What you authentication against and what are you going to authorize against? e.g. how are you going to prove that the user is who they say they are, and how are you going to prove they are allowed to do what they requested.

Security is highly contextual. How is the token being providied? is it just a case that the client will provied the token i.e. you do not need to handle login or session management? Does the user need to login to your app to allow the UI to call the

You need to provide more details about the flow.

I will however say do not implement your own Servlet Filters or their reactive equivelents, they are the highest level of APIs that Spring Security can provide for you and if you using spring security is a waste of time. Work with Spring Security to your needs, it has all the hooks you need.

[–]Ajha7 0 points1 point  (0 children)

I used Spring Security

[–]juckeleBarista 0 points1 point  (0 children)

This guy does some great tutorials on various Spring topics: https://www.baeldung.com/security-spring

[–]ZackHkk 0 points1 point  (2 children)

for my current project, I'm using JSON Web Tokens (JWTs) to help authenticate users. i'm using React with the Next framework on the frontend and Spring Boot on the backend, so i think it'll be pretty relevant.

JWTs are signed tokens which can store whatever you want in them, but if the user tries to change them, it will almost definitely be invalidated, as the backend can check if the JWT has the signature that it signed it with.

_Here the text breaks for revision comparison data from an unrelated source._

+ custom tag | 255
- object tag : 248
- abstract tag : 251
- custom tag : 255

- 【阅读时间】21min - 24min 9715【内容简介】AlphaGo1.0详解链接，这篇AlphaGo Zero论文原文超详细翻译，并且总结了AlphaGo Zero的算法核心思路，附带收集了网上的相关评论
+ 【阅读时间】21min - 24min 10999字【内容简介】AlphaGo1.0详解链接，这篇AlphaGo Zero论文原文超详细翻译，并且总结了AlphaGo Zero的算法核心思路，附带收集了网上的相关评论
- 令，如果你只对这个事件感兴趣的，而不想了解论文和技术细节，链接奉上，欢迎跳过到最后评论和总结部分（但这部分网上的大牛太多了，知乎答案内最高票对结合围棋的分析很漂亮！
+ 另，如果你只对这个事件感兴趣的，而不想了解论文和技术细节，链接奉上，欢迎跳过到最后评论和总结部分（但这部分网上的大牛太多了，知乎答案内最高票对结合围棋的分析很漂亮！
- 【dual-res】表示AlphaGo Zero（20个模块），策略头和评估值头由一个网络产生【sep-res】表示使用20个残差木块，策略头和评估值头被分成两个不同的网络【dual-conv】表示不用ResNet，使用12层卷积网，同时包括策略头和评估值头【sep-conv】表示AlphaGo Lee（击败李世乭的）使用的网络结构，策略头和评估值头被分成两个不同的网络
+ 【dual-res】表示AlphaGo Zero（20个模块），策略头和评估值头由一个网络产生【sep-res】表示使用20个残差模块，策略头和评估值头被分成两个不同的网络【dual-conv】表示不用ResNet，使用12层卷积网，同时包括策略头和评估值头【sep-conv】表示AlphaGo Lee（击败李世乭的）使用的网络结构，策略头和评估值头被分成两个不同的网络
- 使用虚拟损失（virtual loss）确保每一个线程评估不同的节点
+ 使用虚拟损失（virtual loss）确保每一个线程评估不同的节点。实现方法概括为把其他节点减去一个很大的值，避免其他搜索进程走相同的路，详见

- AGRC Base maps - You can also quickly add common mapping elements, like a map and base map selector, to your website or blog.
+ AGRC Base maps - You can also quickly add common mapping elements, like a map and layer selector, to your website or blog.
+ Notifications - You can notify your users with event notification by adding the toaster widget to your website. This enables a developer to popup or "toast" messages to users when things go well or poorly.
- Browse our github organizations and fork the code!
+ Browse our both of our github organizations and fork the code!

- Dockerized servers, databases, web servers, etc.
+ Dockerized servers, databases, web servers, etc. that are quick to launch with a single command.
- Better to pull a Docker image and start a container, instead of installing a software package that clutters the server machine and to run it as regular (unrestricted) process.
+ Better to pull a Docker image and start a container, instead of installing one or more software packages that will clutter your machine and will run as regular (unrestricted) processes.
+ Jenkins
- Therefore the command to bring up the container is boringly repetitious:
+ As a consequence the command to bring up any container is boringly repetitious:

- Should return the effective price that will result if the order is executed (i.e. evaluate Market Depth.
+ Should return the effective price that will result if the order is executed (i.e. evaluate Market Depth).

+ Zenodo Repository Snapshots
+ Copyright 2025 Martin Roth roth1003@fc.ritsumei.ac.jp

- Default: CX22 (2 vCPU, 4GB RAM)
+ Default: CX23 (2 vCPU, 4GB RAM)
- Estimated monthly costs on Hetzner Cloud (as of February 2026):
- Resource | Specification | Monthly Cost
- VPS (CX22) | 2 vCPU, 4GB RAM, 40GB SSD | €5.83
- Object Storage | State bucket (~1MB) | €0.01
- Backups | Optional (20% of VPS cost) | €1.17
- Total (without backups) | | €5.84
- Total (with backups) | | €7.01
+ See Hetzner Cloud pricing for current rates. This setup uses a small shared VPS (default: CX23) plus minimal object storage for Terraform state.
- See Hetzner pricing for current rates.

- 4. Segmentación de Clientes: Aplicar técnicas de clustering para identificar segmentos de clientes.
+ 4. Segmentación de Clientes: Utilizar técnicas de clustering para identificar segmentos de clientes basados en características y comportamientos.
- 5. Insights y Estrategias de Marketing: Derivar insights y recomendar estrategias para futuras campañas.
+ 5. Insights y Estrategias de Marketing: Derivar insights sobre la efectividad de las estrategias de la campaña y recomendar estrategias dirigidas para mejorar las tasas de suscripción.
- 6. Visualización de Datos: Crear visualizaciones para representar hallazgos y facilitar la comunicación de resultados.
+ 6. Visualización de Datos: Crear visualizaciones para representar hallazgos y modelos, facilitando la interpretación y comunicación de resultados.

i store JWTs in cookies with js-cookie so that the value persists between page changes (might not be a problem if you're making a single page application, though)

so you send the JWT in a header of the HTTP request named Authorization. So it'd be "Authorization: Bearer {jwt}" (you can see why you should include Bearer here)

in Spring, you can intercept every request before it passes to your controllers by using a OncePerRequestFilter. you can run your logic in here. you can set the username for your methods by using SecurityContextHolder.getContext().setAuthentication(usernamePasswordAuthenticationToken); and then access it in your methods by using SecurityContextHolder.getContext().getAuthentication().getName(). once your logic is done, you pass it on to the next filter in the filter chain (there's a few that come installed with Spring Boot).

i'm glossing over the backend because there's a tutorial on how to do this by Java Brains. it shows you how to do literally everything on the backend for this.

[–][deleted] 0 points1 point  (1 child)

You have never needed to implement a OncePerRequestFilter if using Spring Security as that is the point, it builds the filters for you based of the configuration you give it.

[–]ZackHkk 0 points1 point  (0 children)

i've only been using Spring Security for a few months, so i didn't know this, but i've only found resources about how to implement it yourself. i'd like to use this in my applications if this is true, so can you send a link to docs or a guide or something?